Interesting findings on how LLMs do in-context learning.
TL;DR: with scale, LLMs can override semantic priors when presented with enough flipped labels; these models can also perform well when replacing targets with semantically-unrelated targets.
These are the different setups with examples: Regular ICL, Flipped-Label ICL, and Sematnicall-Unrelated Label ICL (SUL-ICL).
There are many cool results in the paper but this one is interesting: instruction-tuned LMs perform better at learning input-label mappings than pretraining-only LMs. Generally, better results with the bigger models and more exemplars per class too.

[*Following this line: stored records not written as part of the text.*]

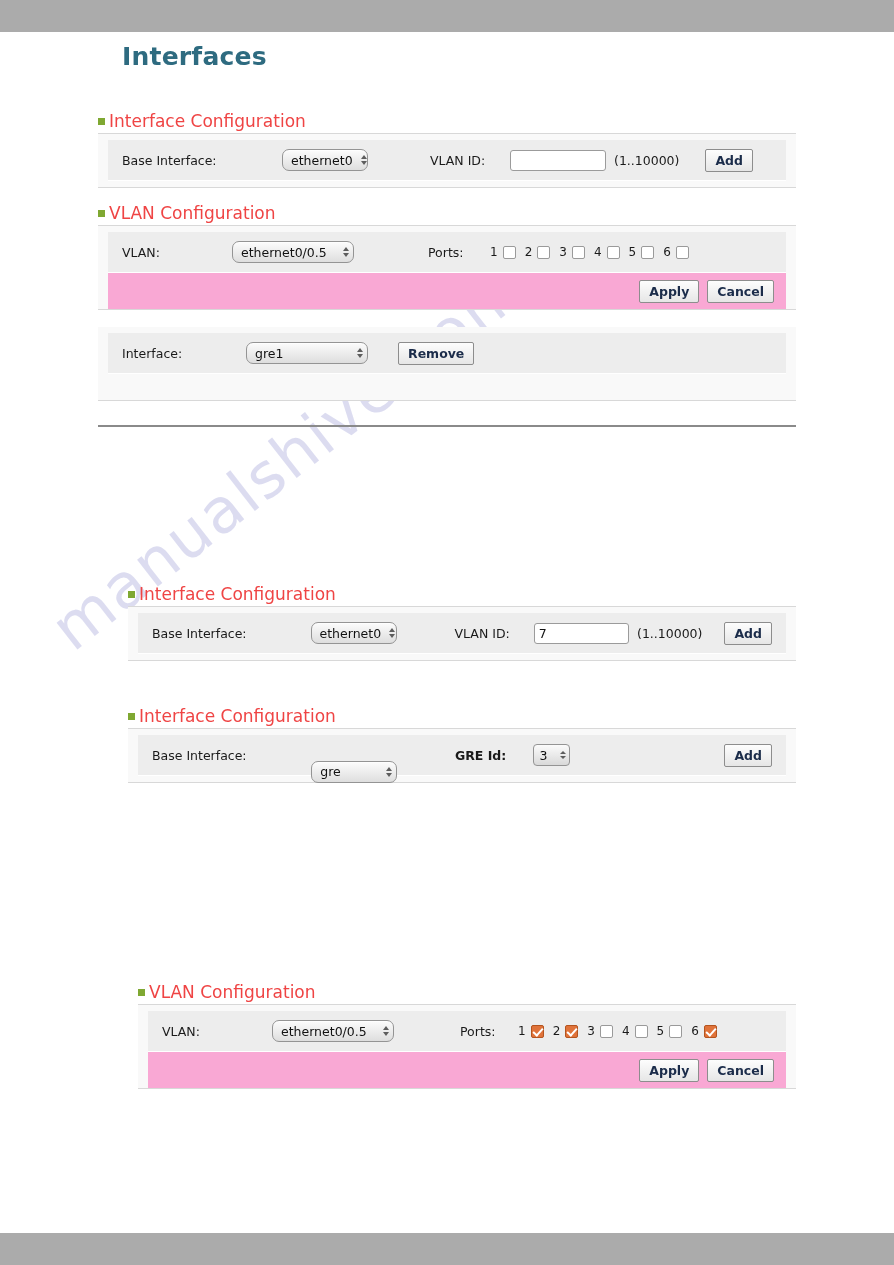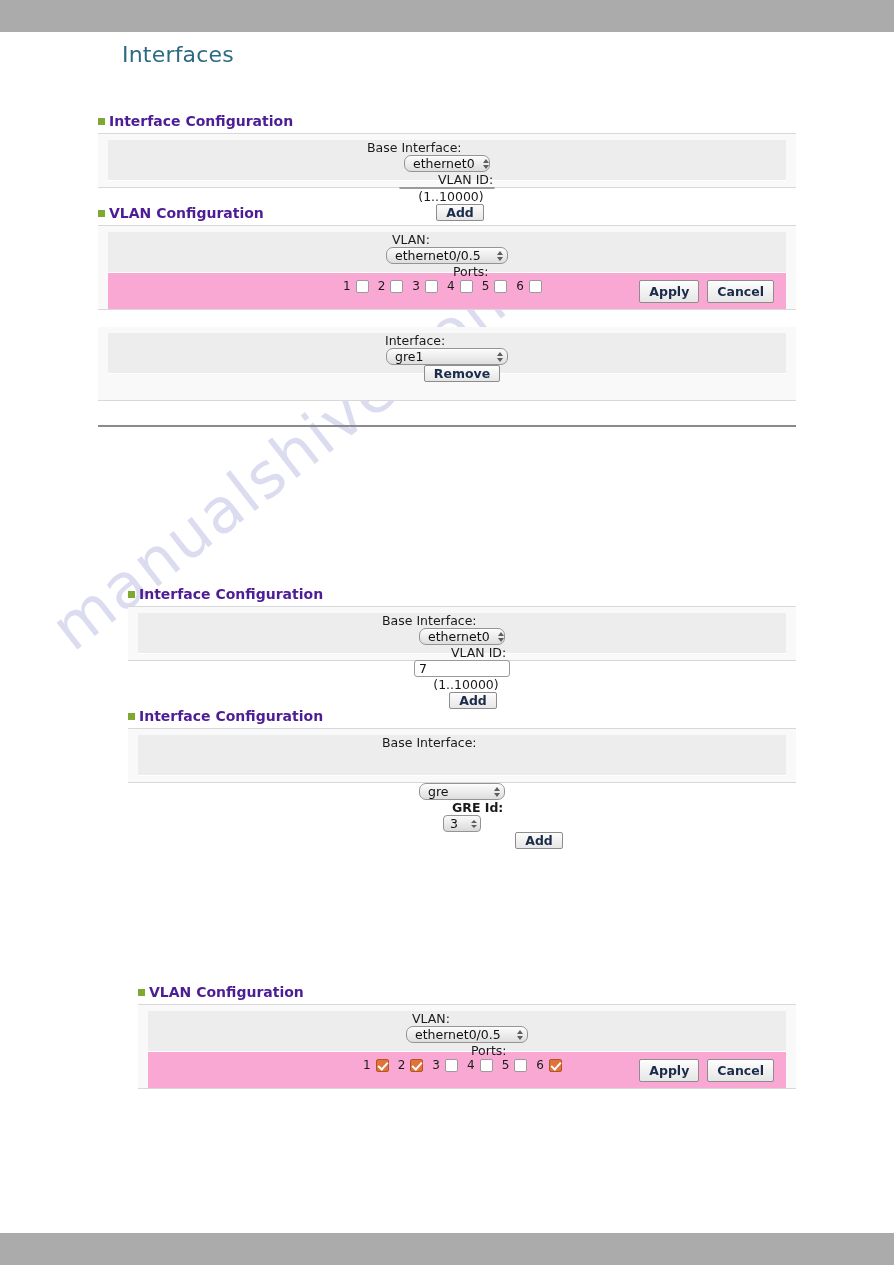"Interfaces" .page-title { font-size: 22px -> 25px; font-weight: normal -> bold }
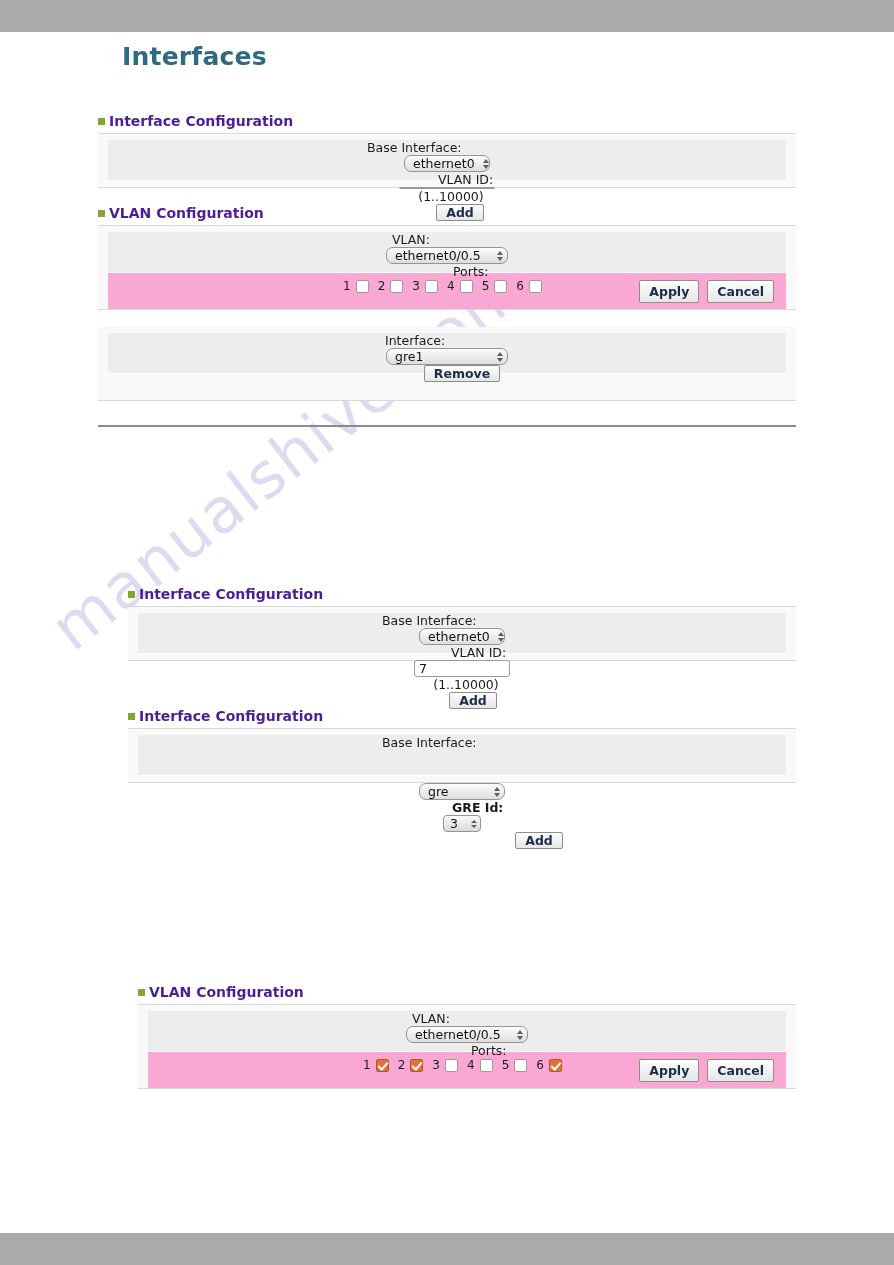"Interface Configuration" .sec-head { color: #4c1d95 -> #ef4444; font-size: 14px -> 17px; font-weight: bold -> normal }
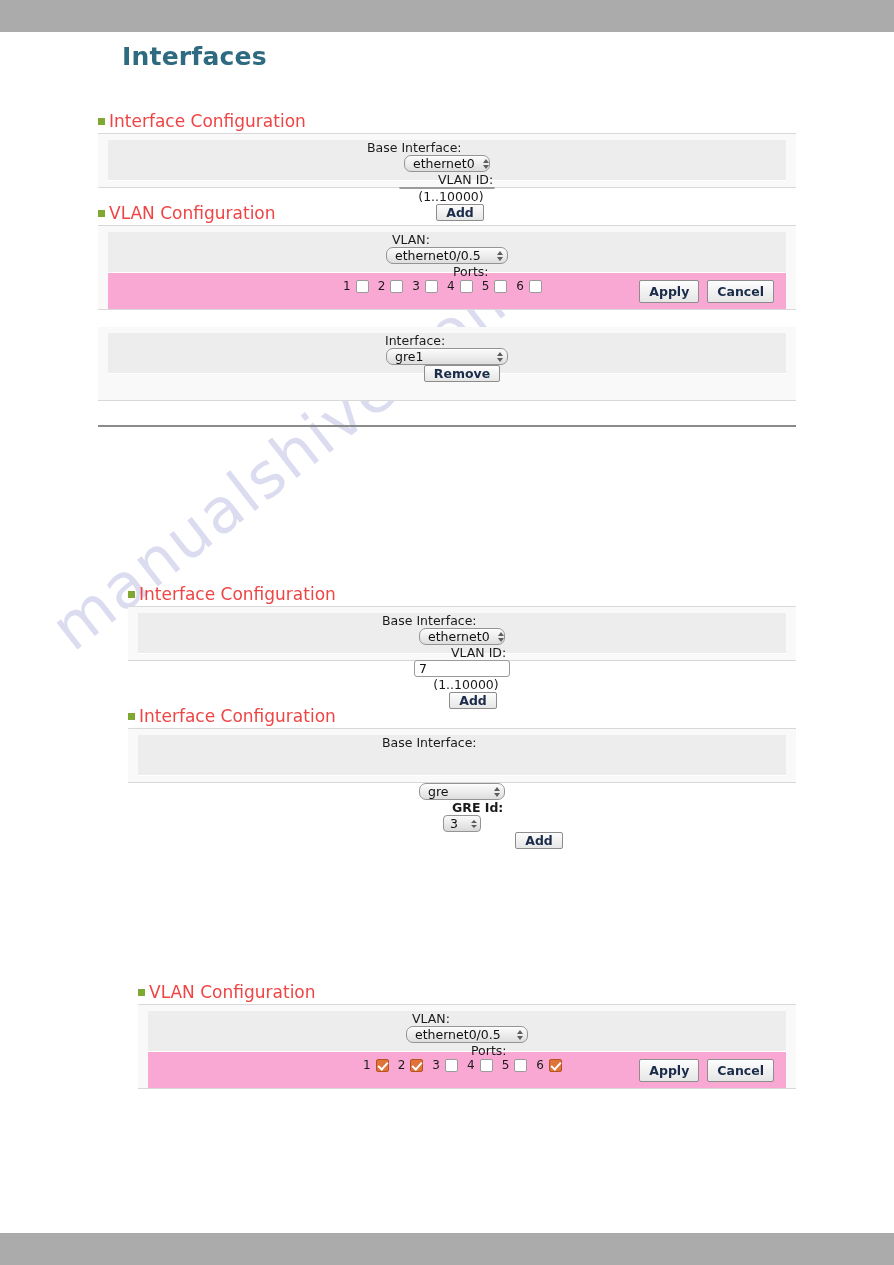"Base Interface:" .row { flex-direction: column -> none }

The paper claims that in-context learning with semantically unrelated labels emerges with scale. You can see in the chart below that "performance decreases more for small models than for large models when using semantically-unrelated targets instead or NL targets."
Some more interesting results for SUL-ICL setup: (top) Larger models benefit more from additional exemplars than smaller models. (bottom) SUL-ICL emerges with scale (using k=8 exemplars per class) for both PaLM and Codex models.
From a practical perspective, it's good to provide more exemplars when using in-context learning and to put effort into formatting, etc. I am curious how the paper findings generalize across different task categories, especially where semantic prior knowledge is not available and you can instead combine large LM to do ICL using input-label mappings. Really cool research thread to follow. Adding some of these notes to the Prompt Engineering guide too.